# Questions about the Magic!!



## truebluefan (May 27, 2002)

*Jerry Brewer of the Orlando Sentinel* has agreed to take monthly questions on the Orlando Magic. Post your questions here.


----------



## Jason Caffeine (May 31, 2002)

Is Grant Hill better on or off the team? (money-wise and court-wise.)


----------



## truebluefan (May 27, 2002)

Damian Necronamous

Let's have a PROFESSIONAL opinion...

Why is Kobe better than T-Mac?

And why is T-Mac better than Kobe?


----------



## TheRifleman (May 20, 2002)

A question for Doc Rivers:

Armstrong's play this year has been up and down, mostly down. He seems to not be able to even defend well anymore. With that said, the Miller, TMac, Hill line up seems to produce and Vaughn is a good one on one defender, why not sit Armstrong until he "heals" enough to at least defend the opponents?


----------



## tmacizgod (Jul 18, 2002)

how about this, and let's be *truthful*:

how much weight has shawn kemp really lost? What's he at right now?


----------



## JGKoblenz (Jul 19, 2002)

Pat Burke is a twenty-eight-year-old rookie. What do you think about him?


----------



## TomBoerwinkle#1 (Jul 31, 2002)

The word on the Magic has been that they're a "soft" team, and the fact that they don't have a player who averages more than 7 rebounds per game at least lends some credibility to that claim. Orlando has one of the top players in the game, if not the top player, in T-Mac, a veteran superstar in Hill (hopefully he'll have an injury-free stretch) and a fairly solid roster. I'm not saying Orlando is BAD, defensively, but can Orlando become one of the elite teams without a significant upgrade of its defensive capabilities?


----------



## Marvin Harrison (Nov 12, 2002)

Tracy McGrady is one of the leagues finest players, however his eyes are severely messed up. I assume this causes him to have bad vision. So, has TMac ever considered getting his eyes fixed? I'm sure if he could see straight he would become an even better player.

Thanks!


----------



## hunterb14 (Jun 12, 2002)

> Originally posted by <b>Marvin Harrison</b>!
> Tracy McGrady is one of the leagues finest players, however his eyes are severely messed up. I assume this causes him to have bad vision. So, has TMac ever considered getting his eyes fixed? I'm sure if he could see straight he would become an even better player.
> 
> Thanks!


How would you know this?


----------



## hunterb14 (Jun 12, 2002)

What do you think Mike Miller's role will be for the team later on down the line?

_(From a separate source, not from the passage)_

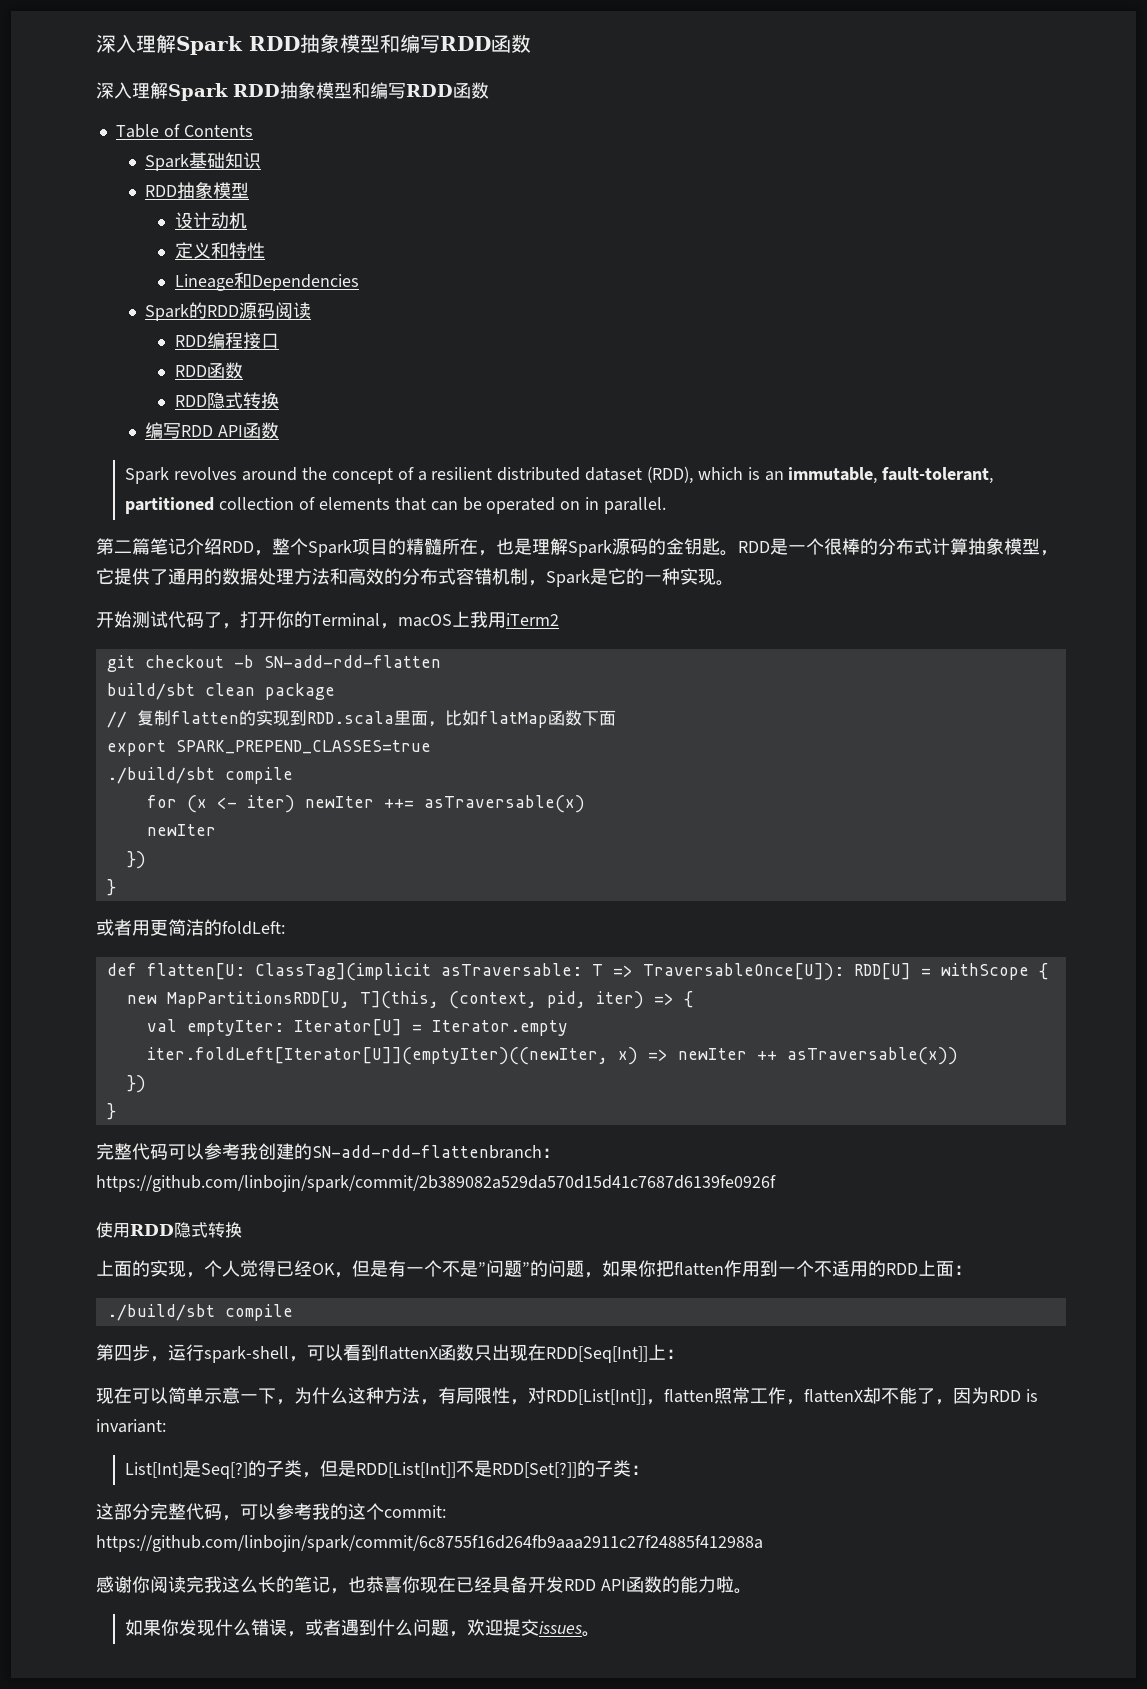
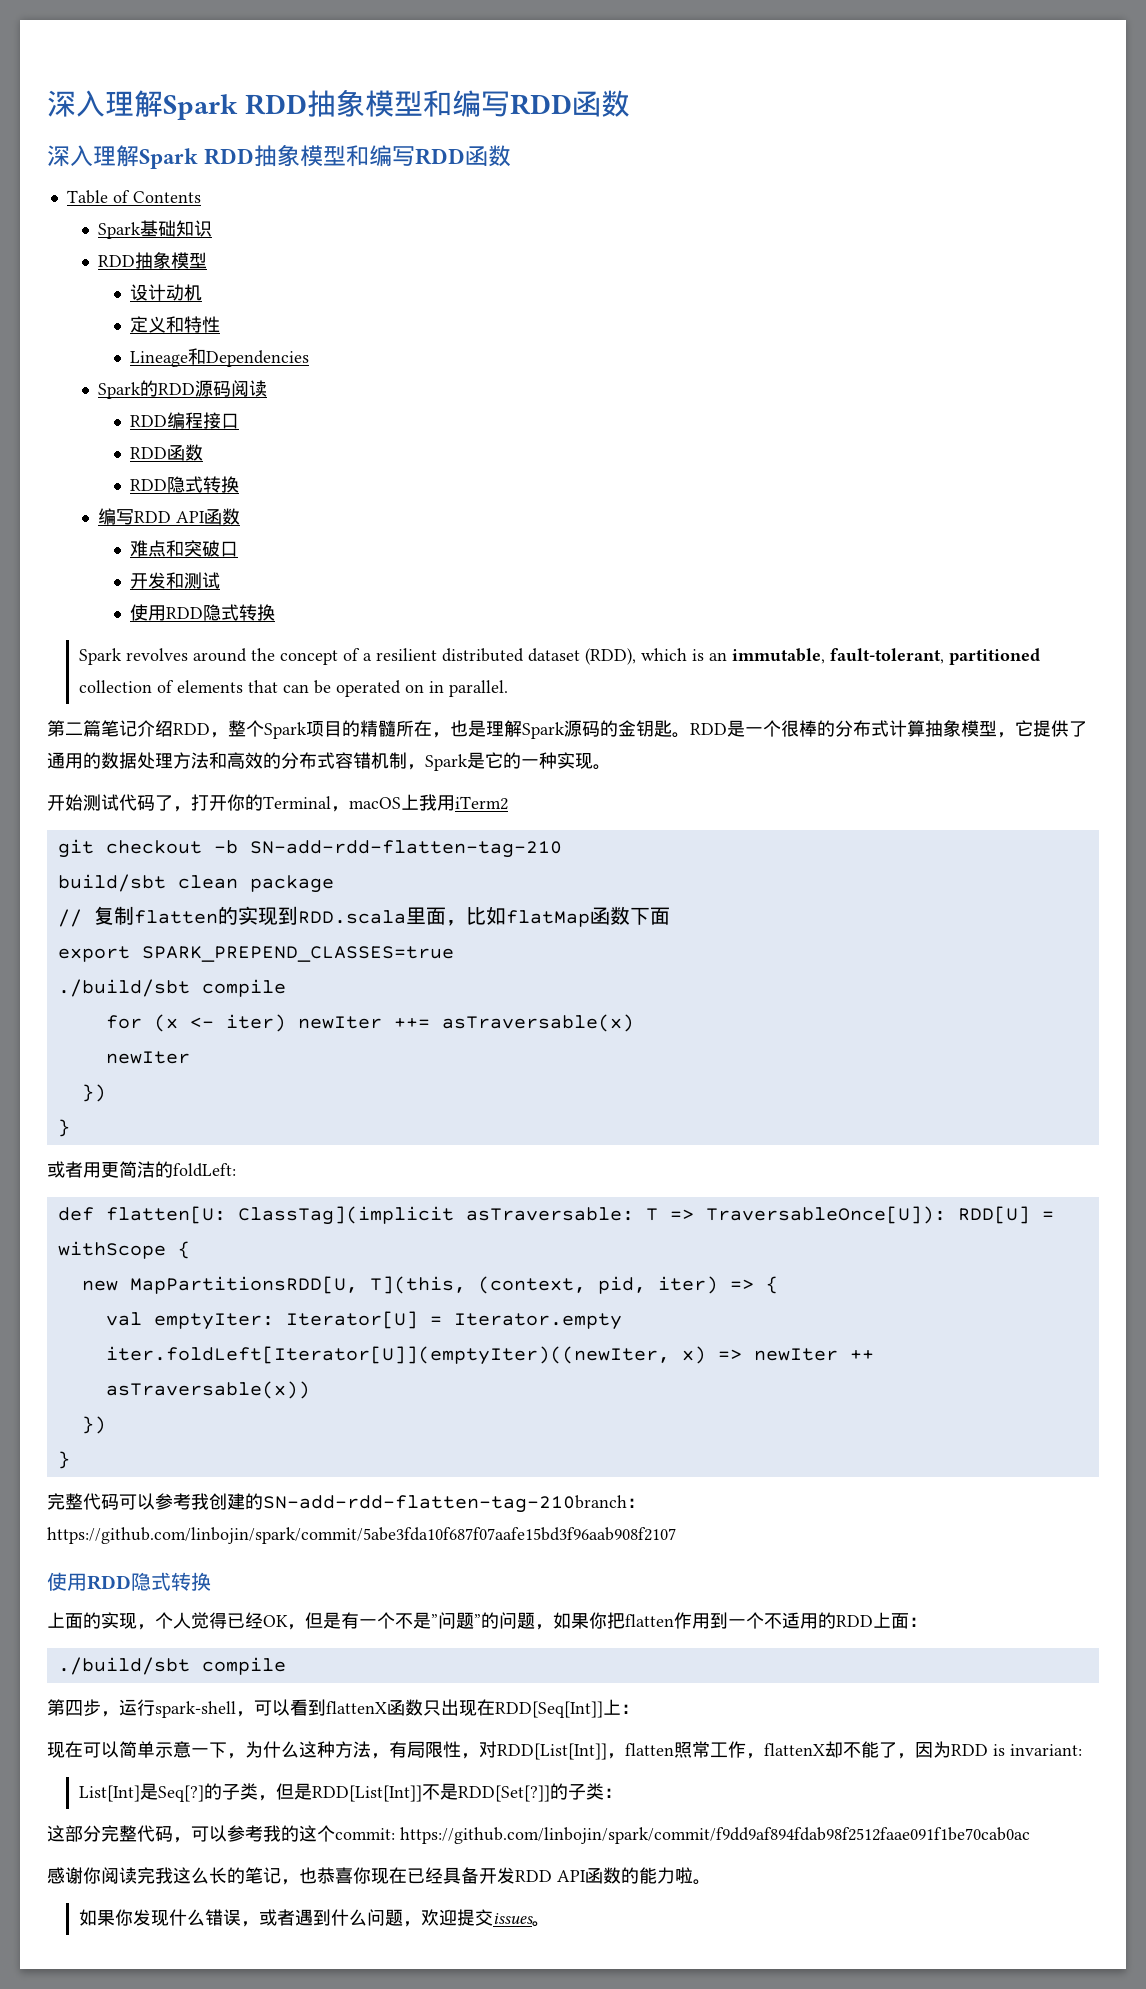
(280, 430) none -> [129,540,238,557] [129,572,220,589] [129,604,275,621] // 难点和突破口 // 开发和测试 // 使用RDD隐式转换
[263,655,441,668] SN-add-rdd-flatten -> [249,840,562,858] SN-add-rdd-flatten-tag-210
[312,1145,560,1159] [96,1175,776,1192] SN-add-rdd-flattenbranch：https://github.com/linbojin/spark/commit/2b389082a529da570d15d41c7687d6139fe0926f -> [263,1495,645,1513] [47,1527,676,1544] SN-add-rdd-flatten-tag-210branch：https://github.com/linbojin/spark/commit/5abe3fda10f687f07aafe15bd3f96aab908f2107
[96,1535,763,1552] https://github.com/linbojin/spark/commit/6c8755f16d264fb9aaa2911c27f24885f412988a -> [400,1827,1030,1844] https://github.com/linbojin/spark/commit/f9dd9af894fdab98f2512faae091f1be70cab0ac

Who is the leader of this team(leasdership role on and off the court)?


----------



## Jamel Irief (May 19, 2002)

How can the Magic have any chance of signing Tim Duncan after they promised Amaechi big money to keep him from signing with the Lakers only to not pay and cutting Horace Grant after talking him out of retirement?


----------



## OZZY (Jun 14, 2002)

Hello Mr. Brewer. I was just wondering, why doesn't Orlando sign Soumaila Samake? I mean he is a big man that is athlete, and he has good upside. Plus he is a solid rebounder and can block shots. 

Also I saw GM John Gabriel at a University of Minnesota basketball practice I was at, I heard him tell Dan Monson he was there because the Magic were in town to play the Wolves. I was just wondering have you heard anything about Orlando wanting Rick Rickert in the draft because that was obviously why he when to there practice. 

And one more thing, where are all of Orlando's draft picks? I mean they made trades to Denver and Washington that were obviously lop-sided and got picks for them. For example were was the LA Clippers pick? Is it in the future or have they already used it?

Thanks for answering. Go Magic!


----------



## truebluefan (May 27, 2002)

Since Horace Grant was let go this past week, are the Magic going to stay pat with the players they have? What are you hearing?


----------



## truebluefan (May 27, 2002)

Questions sent


----------